§ Amendments made: In page 46, line 42, leave out "and a half."
§ In line 44, leave out "and a half."—[Mr. J. Edwards.]
§ 5.45 p.m.
§ Mr. J. Edwards
I beg to move, in page 46, line 46, to leave out from "no," to "with," in line 1, page 47, and to insert:impediment (whether of a legal nature or not) to the use of the site for the construction thereon of a dwelling house of the same general character and dimensions as the existing dwelling house and.This Amendment gives effect to an undertaking given in Committee. An Amendment was moved and it was argued that the matter was not sufficiently clear. The present Amendment makes it clear that the site is available for the construction of a dwelling house of the same, general character and dimensions as the existing dwelling house.
§ Lieut.-Colonel Elliot
The Amendment certainly clarifies the position. The Minister will agree that this is a complex and difficult matter. The hypothetical house with its hypothetical site will present problems almost as difficult as the hypothetical tenant. We are now narrowing the field of the hypothesis, and the hypothesis means that the house which is being erected thereon is to be the same, or as nearly as can be conceived the same, as the ideal hypothetical structure the Minister has in mind. I cannot feel that the Minister will extricate himself from all the difficulties of the English system by means of these very complicated provisions. I wonder, when we come to the question of the Clause stand- 1212 ing part, whether the Minister will be able to clarify the position, because these matters are so very complex. I am sure that if he took the opportunity to give a short survey, it would be very valuable, not merely to Members, but to those outside who look to these debates for the purpose of acquainting themselves with the context of the statutes which they frequently have to interpret. We certainly have no objection to the Amendment.
§ Amendment agreed to.
§ Further Amendment made: In page 47, line 5, leave out from "provision," to "will," in line 6, and insert: "for that use of the site."—[Mr. J. Edwards.]
§ Mr. Bevan
I beg to move, "That the Clause, as amended, stand part of the Bill."
I do not know whether the right hon. and gallant Member for the Scottish Universities (Lieut.-Colonel Elliot) has any special point he wishes to raise on this Clause. He will remember that it was discussed in some detail in Committee and the reports of the Committee are available. We have to consider, as the right hon. and gallant Gentleman will remember, not only the local authoritry houses, but the post-1918 houses which lie outside the local authority area. We want to value these houses in accordance with what it would have cost the local authorities to build these houses in 1937–38. It will be recollected that we had to consider the fact that towards the end of 1938, housing costs were already rising. The shadow of the war had already begun to be thrown on the building industry, and housing costs had begun to respond.

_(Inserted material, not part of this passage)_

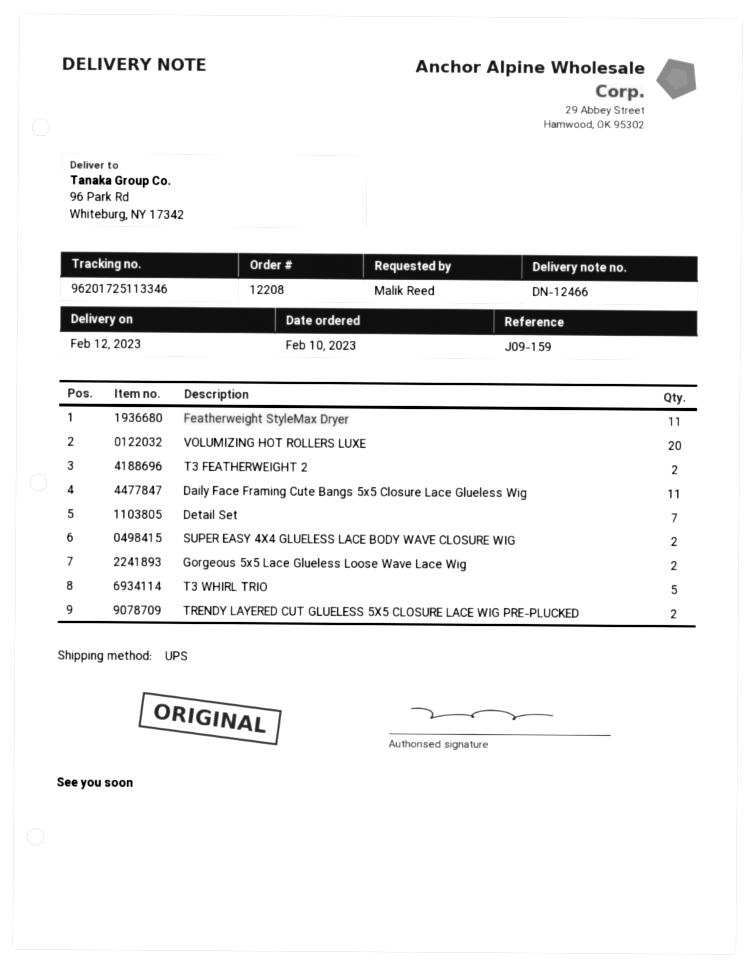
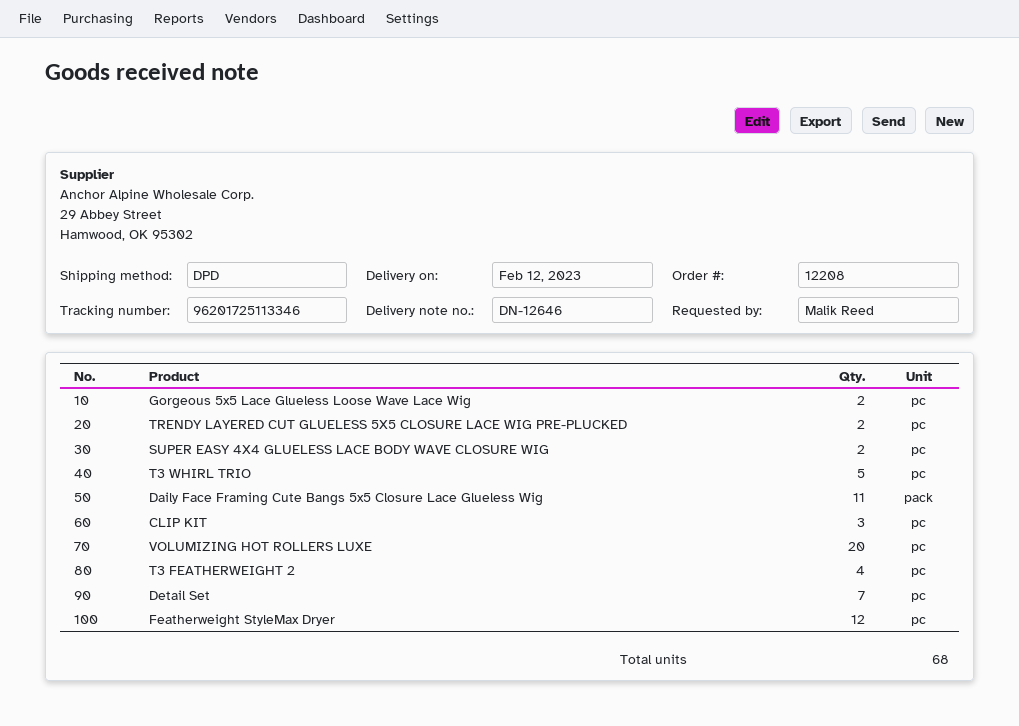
delivery note number: DN-12466 -> DN-12646
shipping method: UPS -> DPD
Featherweight StyleMax Dryer: 11 -> 12
T3 FEATHERWEIGHT 2: 2 -> 4
CLIP KIT: none -> 3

We have to consider these houses in relation to prewar costs. There is the difference, which has been brought out before, that in the case of houses lying outside the local authority sector, small dwelling houses, the contemporary site cost is taken into account, whereas in the case of other local authority houses its actual site cost is taken into account. It was explained in Standing Committee that we had the actual site cost of local authority houses. It would be difficulty to ascertain the site cost of the other houses, and no hardship is involved by taking into consideration the contemporary site cost as distinct from the old site cost.
§ Lieut.-Colonel Elliot
We are not so happy as the Minister seems to be in thinking that there is no hardship involved in this question of site costs. In the case of local authority sites there is a ceiling which is not present in the case of the private dwellinghouse site. We wondered whether it would not be possible to introduce some election a principle of choice, in the case of the person whose house is being valued under this Clause. We feel that all sorts of rather sharp steps may be created. This matter will be subject to further debate but, speaking from personal experience, I know there is nothing more painful in a Minister's life than to find that a statute which he has passed in all good faith is beginning to bite like an adder.
A number of hard cases are arising, for which we can find no relief within the four corners of the statutes. We hoped that some of our Amendments on this topic would be selected in Standing Committee, but they were not, and, of course, we make no complaint. I do ask the Minister, however, and the Committee in general, to consider whether we have fully disposed of this ticklish and troublesome question within the four corners of this Clause and succeeding Clauses. On Clause 78, which relates to comparable houses, there is a Government Amendment. There is a far-reaching hypothesis in that Clause. If the Minister could succeed in obtaining within the four corners of his Clause a little elbow room, a little more give, I think it would be to his advantage.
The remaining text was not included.